Some principles to look for in a man to marry.
1 Timothy 5:8 “But if anyone does not provide for his relatives, and especially for members of his household, he has denied the faith and is worse than an unbeliever.”
But if anyone does not provide for his relatives, and especially for members of his household, he has denied the faith and is worse than an unbeliever.
Ephesians 5:21 “Submitting to one another out of reverence for Christ.”
1 John 4:19 “We love because he first loved us.”
This passage in 1 John is not emotional love based on infatuation, but first a deep love for God unto death, then that same kind of love for one another.
Ephesians 4:31 “Let all bitterness and wrath and anger and clamor and slander be put away from you, along with all malice.”
1 Corinthians 7:32-34 “I want you to be free from anxieties.
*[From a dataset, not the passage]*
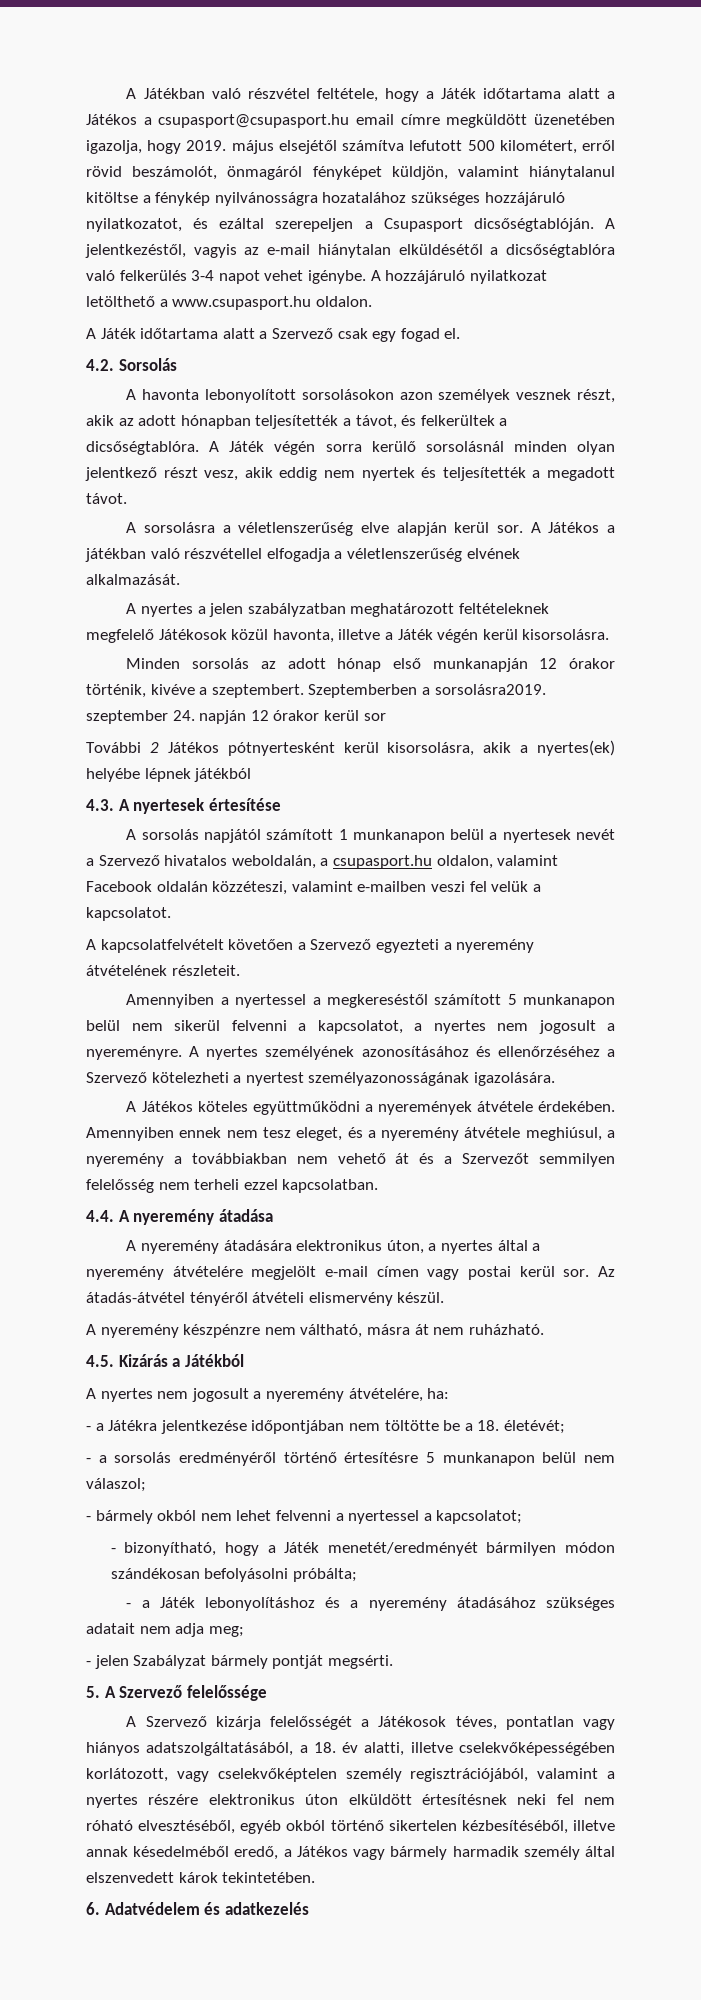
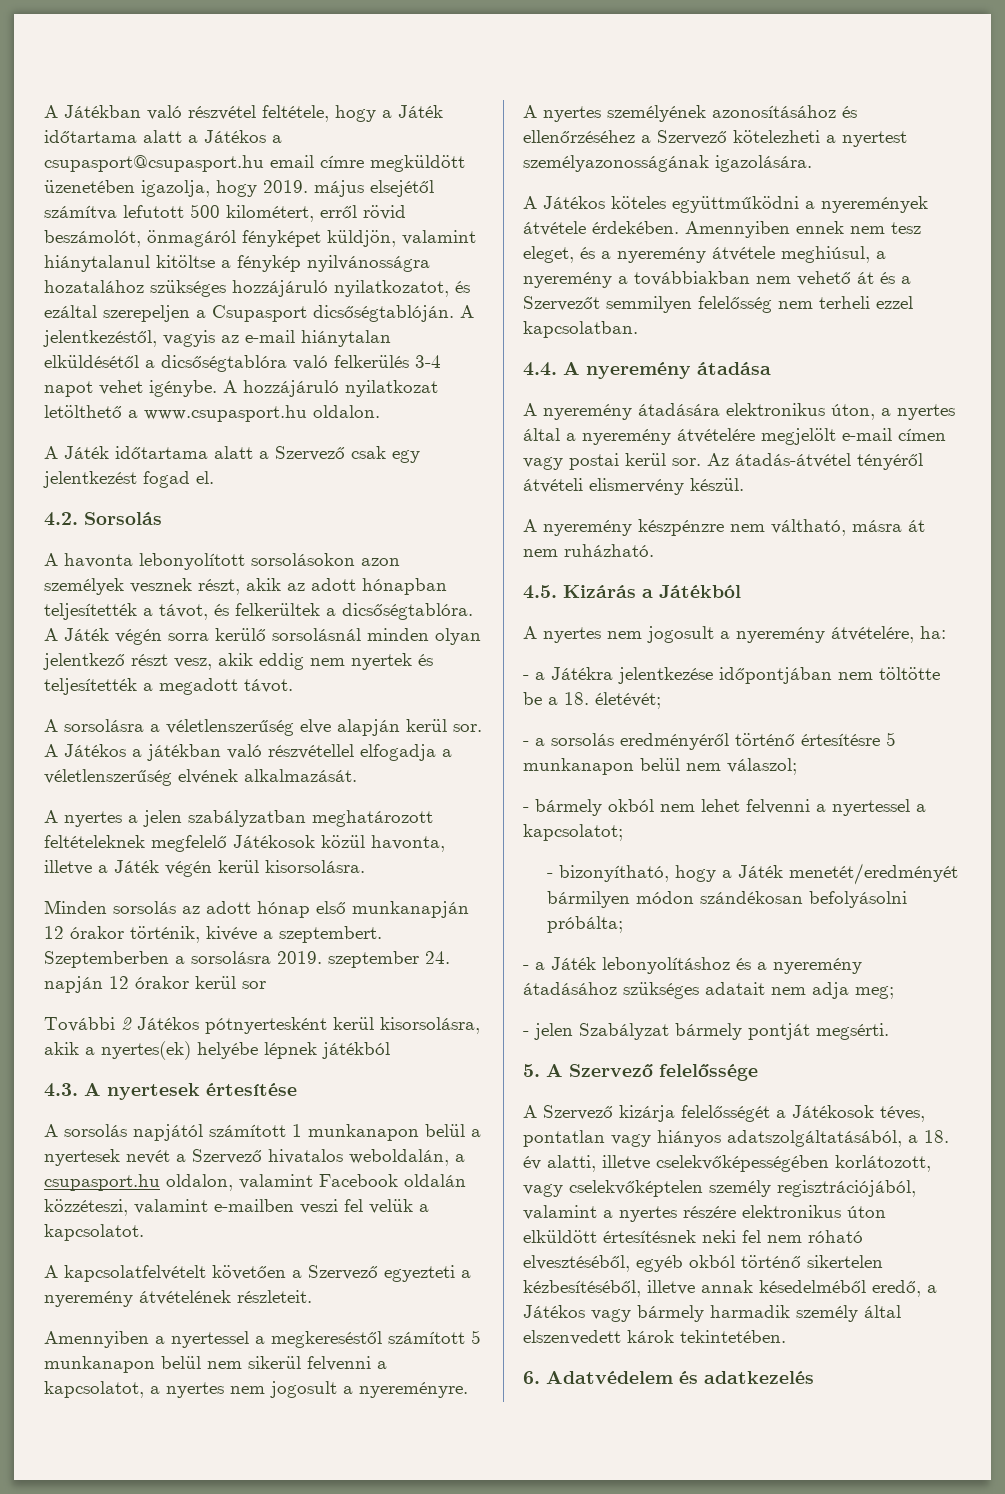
- A Játék időtartama alatt a Szervező csak egy fogad el.
+ A Játék időtartama alatt a Szervező csak egy jelentkezést fogad el.
- Szeptemberben a sorsolásra2019. szeptember 24. napján 12 órakor kerül sor
+ Szeptemberben a sorsolásra 2019. szeptember 24. napján 12 órakor kerül sor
The unmarried man is anxious about the things of the Lord, how to please the Lord. But the married man is anxious about worldly things, how to please his wife, and his interests are divided. And the unmarried or betrothed woman is anxious about the things of the Lord, how to be holy in body and spirit. But the married woman is anxious about worldly things, how to please her husband.”
How do we love?
1 Corinthians 13:1-13
“13 If I speak in the tongues of men and of angels, but have not love, I am a noisy gong or a clanging cymbal. 2 And if I have prophetic powers, and understand all mysteries and all knowledge, and if I have all faith, so as to remove mountains, but have not love, I am nothing. 3 If I give away all I have, and if I deliver up my body to be burned, but have not love, I gain nothing.
4 Love is patient and kind; love does not envy or boast; it is not arrogant 5 or rude. It does not insist on its own way; it is not irritable or resentful; 6 it does not rejoice at wrongdoing, but rejoices with the truth. 7 Love bears all things, believes all things, hopes all things, endures all things.
8 Love never ends. As for prophecies, they will pass away; as for tongues, they will cease; as for knowledge, it will pass away. 9 For we know in part and we prophesy in part, 10 but when the perfect comes, the partial will pass away.11 When I was a child, I spoke like a child, I thought like a child, I reasoned like a child. When I became a man, I gave up childish ways. 12 For now we see in a mirror dimly, but then face to face. Now I know in part; then I shall know fully, even as I have been fully known.
13 So now faith, hope, and love abide, these three; but the greatest of these is love.”
The list of ways to love God's Way!
Love is patient
Love is kind
Love does not envy or boast
Love is not arrogant or rude
Love does not insist on it's own way
Love is not irritable or resentful
Love does not rejoice in wrong doing
Love rejoices in the truth
Love does not act childish and puts away childish things
Love bears all things, believes all things, hopes all things, endures all things.